What to produce » Print the listing below exactly, minus its pictures.

Task data below:

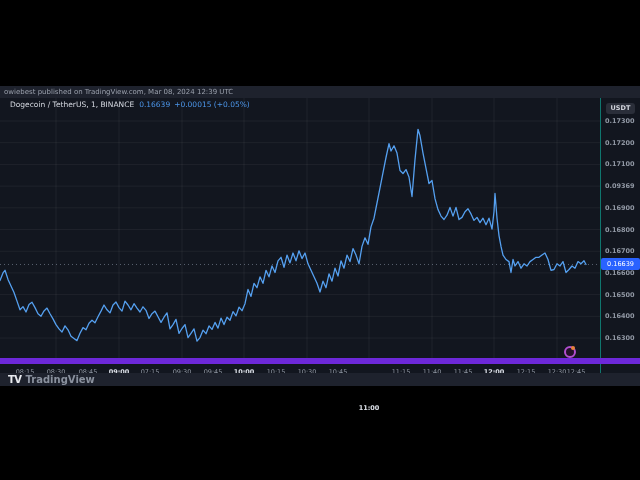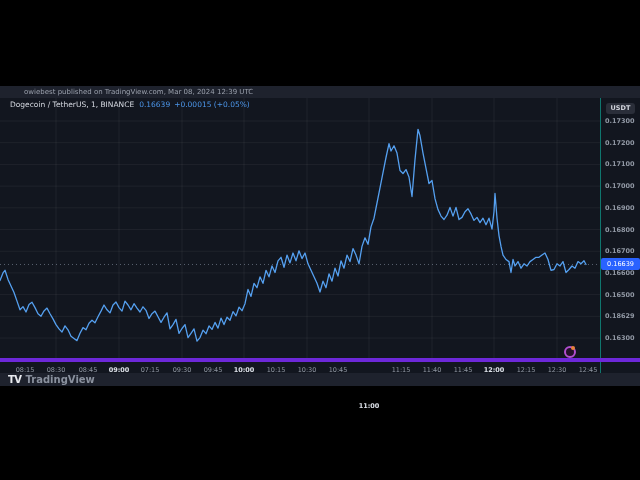--- a/index.html
+++ b/index.html
@@ -1,36 +1,36 @@
 <!DOCTYPE html>
 <html><head>
 <meta charset="utf-8">
 <style>
   html,body{margin:0;padding:0;}
   body{width:640px;height:480px;background:#000;position:relative;overflow:hidden;
        font-family:"DejaVu Sans","Liberation Sans",sans-serif;}
   .snapshot{position:absolute;left:0;top:86px;width:640px;height:300px;}
   .publish-bar{position:absolute;left:0;top:0;width:640px;height:12px;background:#1e222d;
-       color:#9aa0ac;font-size:7px;line-height:12px;padding-left:24px;box-sizing:border-box;
+       color:#9aa0ac;font-size:7px;line-height:12px;padding-left:4px;box-sizing:border-box;
        white-space:nowrap;}
   .chart-wrap{position:absolute;left:0;top:12px;width:640px;height:275px;background:#12161f;}
   .plot-svg{position:absolute;left:0;top:0;width:600px;height:260px;display:block;}
   .legend{position:absolute;left:10px;top:2px;font-size:7.5px;color:#d6dae2;white-space:nowrap;z-index:5;}
   .legend .val{color:#4c96ea;margin-left:5px;}
   .legend .chg{color:#4c96ea;margin-left:4px;}
   .price-panel{position:absolute;left:600px;top:0;width:40px;height:275px;
        border-left:1px solid #0f766e;box-sizing:border-box;}
   .currency-btn{position:absolute;left:5px;top:5px;width:29px;height:11px;background:#2a2e39;
        border:none;border-radius:3px;color:#d3d6de;font-size:6.5px;font-weight:bold;
        line-height:11px;text-align:center;padding:0;font-family:inherit;}
   .price-tick{position:absolute;left:4px;font-size:6.5px;color:#9198a4;white-space:nowrap;font-weight:bold;}
   .price-tag{position:absolute;left:0px;width:39px;height:12px;background:#2962ff;border-radius:2px;
        color:#fff;font-size:6.5px;line-height:12px;text-align:center;z-index:6;}
   .time-axis{position:absolute;left:0;top:260px;width:640px;height:15px;
-       border-top:4px solid #6d28d9;box-sizing:border-box;}
+       border-top:6px solid #6d28d9;box-sizing:border-box;}
   .time-tick{position:absolute;top:4px;transform:translateX(-50%);font-size:6.5px;color:#9198a4;white-space:nowrap;}
   .time-tick.bold{color:#dde1e9;font-weight:bold;}
   .badge{position:absolute;left:564px;top:248px;width:12px;height:12px;border-radius:50%;
        border:2px solid #b14ecf;box-sizing:border-box;background:#241029;}
   .badge::after{content:"";position:absolute;right:-1px;top:-2px;width:4px;height:4px;
        border-radius:50%;background:#e8833a;}
   .footer{position:absolute;left:0;top:287px;width:640px;height:13px;background:#1e222d;
        display:flex;align-items:center;padding-left:8px;box-sizing:border-box;}
   .tv-mark{color:#e8eaef;font-size:10px;font-weight:bold;letter-spacing:-0.5px;margin-right:4px;}
   .tv-text{color:#8a919e;font-size:10px;font-weight:bold;}
@@ -74,27 +74,27 @@
       <span>Dogecoin / TetherUS, 1, BINANCE</span><span class="val">0.16639</span><span class="chg">+0.00015 (+0.05%)</span>
     </div>
 
     <div class="badge"></div>
 
     <div class="price-panel" id="price-panel">
       <button class="currency-btn">USDT</button>
     <div class="price-tick" style="top: 19.005px;">0.17300</div>
         <div class="price-tick" style="top: 40.7078px;">0.17200</div>
         <div class="price-tick" style="top: 62.4107px;">0.17100</div>
-        <div class="price-tick" style="top: 84.1135px;">0.17000</div>
+        <div class="price-tick" style="top: 84.1135px;">0.09369</div>
         <div class="price-tick" style="top: 105.816px;">0.16900</div>
         <div class="price-tick" style="top: 127.519px;">0.16800</div>
         <div class="price-tick" style="top: 149.222px;">0.16700</div>
         <div class="price-tick" style="top: 170.925px;">0.16600</div>
         <div class="price-tick" style="top: 192.628px;">0.16500</div>
-        <div class="price-tick" style="top: 214.331px;">0.18629</div>
+        <div class="price-tick" style="top: 214.331px;">0.16400</div>
         <div class="price-tick" style="top: 236.033px;">0.16300</div>
         <div class="price-tag" style="top: 160.461px;">0.16639</div>
       </div>
 
     <div class="time-axis" id="time-axis">
         <div class="time-tick" style="left: 25px;">08:15</div>
         <div class="time-tick" style="left: 56px;">08:30</div>
         <div class="time-tick" style="left: 88px;">08:45</div>
         <div class="time-tick bold" style="left: 119px;">09:00</div>
         <div class="time-tick" style="left: 150px;">07:15</div>
@@ -104,21 +104,21 @@
         <div class="time-tick" style="left: 276px;">10:15</div>
         <div class="time-tick" style="left: 307px;">10:30</div>
         <div class="time-tick" style="left: 338px;">10:45</div>
         <div class="time-tick bold" style="left: 369px; margin-top: 36px;">11:00</div>
         <div class="time-tick" style="left: 401px;">11:15</div>
         <div class="time-tick" style="left: 432px;">11:40</div>
         <div class="time-tick" style="left: 463px;">11:45</div>
         <div class="time-tick bold" style="left: 494px;">12:00</div>
         <div class="time-tick" style="left: 526px;">12:15</div>
         <div class="time-tick" style="left: 557px;">12:30</div>
-        <div class="time-tick" style="left: 588px; text-decoration: underline;">12:45</div>
+        <div class="time-tick" style="left: 576px; text-decoration: underline;">12:45</div>
       </div>
   </div>
 
   <div class="footer">
     <span class="tv-mark">TV</span>
     <span class="tv-text">TradingView</span>
   </div>
 
 </div>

End of Task data.

Response box »
--- a/index.html
+++ b/index.html
@@ -1,36 +1,36 @@
 <!DOCTYPE html>
 <html><head>
 <meta charset="utf-8">
 <style>
   html,body{margin:0;padding:0;}
   body{width:640px;height:480px;background:#000;position:relative;overflow:hidden;
        font-family:"DejaVu Sans","Liberation Sans",sans-serif;}
   .snapshot{position:absolute;left:0;top:86px;width:640px;height:300px;}
   .publish-bar{position:absolute;left:0;top:0;width:640px;height:12px;background:#1e222d;
-       color:#9aa0ac;font-size:7px;line-height:12px;padding-left:24px;box-sizing:border-box;
+       color:#9aa0ac;font-size:7px;line-height:12px;padding-left:4px;box-sizing:border-box;
        white-space:nowrap;}
   .chart-wrap{position:absolute;left:0;top:12px;width:640px;height:275px;background:#12161f;}
   .plot-svg{position:absolute;left:0;top:0;width:600px;height:260px;display:block;}
   .legend{position:absolute;left:10px;top:2px;font-size:7.5px;color:#d6dae2;white-space:nowrap;z-index:5;}
   .legend .val{color:#4c96ea;margin-left:5px;}
   .legend .chg{color:#4c96ea;margin-left:4px;}
   .price-panel{position:absolute;left:600px;top:0;width:40px;height:275px;
        border-left:1px solid #0f766e;box-sizing:border-box;}
   .currency-btn{position:absolute;left:5px;top:5px;width:29px;height:11px;background:#2a2e39;
        border:none;border-radius:3px;color:#d3d6de;font-size:6.5px;font-weight:bold;
        line-height:11px;text-align:center;padding:0;font-family:inherit;}
   .price-tick{position:absolute;left:4px;font-size:6.5px;color:#9198a4;white-space:nowrap;font-weight:bold;}
   .price-tag{position:absolute;left:0px;width:39px;height:12px;background:#2962ff;border-radius:2px;
        color:#fff;font-size:6.5px;line-height:12px;text-align:center;z-index:6;}
   .time-axis{position:absolute;left:0;top:260px;width:640px;height:15px;
-       border-top:4px solid #6d28d9;box-sizing:border-box;}
+       border-top:6px solid #6d28d9;box-sizing:border-box;}
   .time-tick{position:absolute;top:4px;transform:translateX(-50%);font-size:6.5px;color:#9198a4;white-space:nowrap;}
   .time-tick.bold{color:#dde1e9;font-weight:bold;}
   .badge{position:absolute;left:564px;top:248px;width:12px;height:12px;border-radius:50%;
        border:2px solid #b14ecf;box-sizing:border-box;background:#241029;}
   .badge::after{content:"";position:absolute;right:-1px;top:-2px;width:4px;height:4px;
        border-radius:50%;background:#e8833a;}
   .footer{position:absolute;left:0;top:287px;width:640px;height:13px;background:#1e222d;
        display:flex;align-items:center;padding-left:8px;box-sizing:border-box;}
   .tv-mark{color:#e8eaef;font-size:10px;font-weight:bold;letter-spacing:-0.5px;margin-right:4px;}
   .tv-text{color:#8a919e;font-size:10px;font-weight:bold;}
@@ -74,27 +74,27 @@
       <span>Dogecoin / TetherUS, 1, BINANCE</span><span class="val">0.16639</span><span class="chg">+0.00015 (+0.05%)</span>
     </div>
 
     <div class="badge"></div>
 
     <div class="price-panel" id="price-panel">
       <button class="currency-btn">USDT</button>
     <div class="price-tick" style="top: 19.005px;">0.17300</div>
         <div class="price-tick" style="top: 40.7078px;">0.17200</div>
         <div class="price-tick" style="top: 62.4107px;">0.17100</div>
-        <div class="price-tick" style="top: 84.1135px;">0.17000</div>
+        <div class="price-tick" style="top: 84.1135px;">0.09369</div>
         <div class="price-tick" style="top: 105.816px;">0.16900</div>
         <div class="price-tick" style="top: 127.519px;">0.16800</div>
         <div class="price-tick" style="top: 149.222px;">0.16700</div>
         <div class="price-tick" style="top: 170.925px;">0.16600</div>
         <div class="price-tick" style="top: 192.628px;">0.16500</div>
-        <div class="price-tick" style="top: 214.331px;">0.18629</div>
+        <div class="price-tick" style="top: 214.331px;">0.16400</div>
         <div class="price-tick" style="top: 236.033px;">0.16300</div>
         <div class="price-tag" style="top: 160.461px;">0.16639</div>
       </div>
 
     <div class="time-axis" id="time-axis">
         <div class="time-tick" style="left: 25px;">08:15</div>
         <div class="time-tick" style="left: 56px;">08:30</div>
         <div class="time-tick" style="left: 88px;">08:45</div>
         <div class="time-tick bold" style="left: 119px;">09:00</div>
         <div class="time-tick" style="left: 150px;">07:15</div>
@@ -104,21 +104,21 @@
         <div class="time-tick" style="left: 276px;">10:15</div>
         <div class="time-tick" style="left: 307px;">10:30</div>
         <div class="time-tick" style="left: 338px;">10:45</div>
         <div class="time-tick bold" style="left: 369px; margin-top: 36px;">11:00</div>
         <div class="time-tick" style="left: 401px;">11:15</div>
         <div class="time-tick" style="left: 432px;">11:40</div>
         <div class="time-tick" style="left: 463px;">11:45</div>
         <div class="time-tick bold" style="left: 494px;">12:00</div>
         <div class="time-tick" style="left: 526px;">12:15</div>
         <div class="time-tick" style="left: 557px;">12:30</div>
-        <div class="time-tick" style="left: 588px; text-decoration: underline;">12:45</div>
+        <div class="time-tick" style="left: 576px; text-decoration: underline;">12:45</div>
       </div>
   </div>
 
   <div class="footer">
     <span class="tv-mark">TV</span>
     <span class="tv-text">TradingView</span>
   </div>
 
 </div>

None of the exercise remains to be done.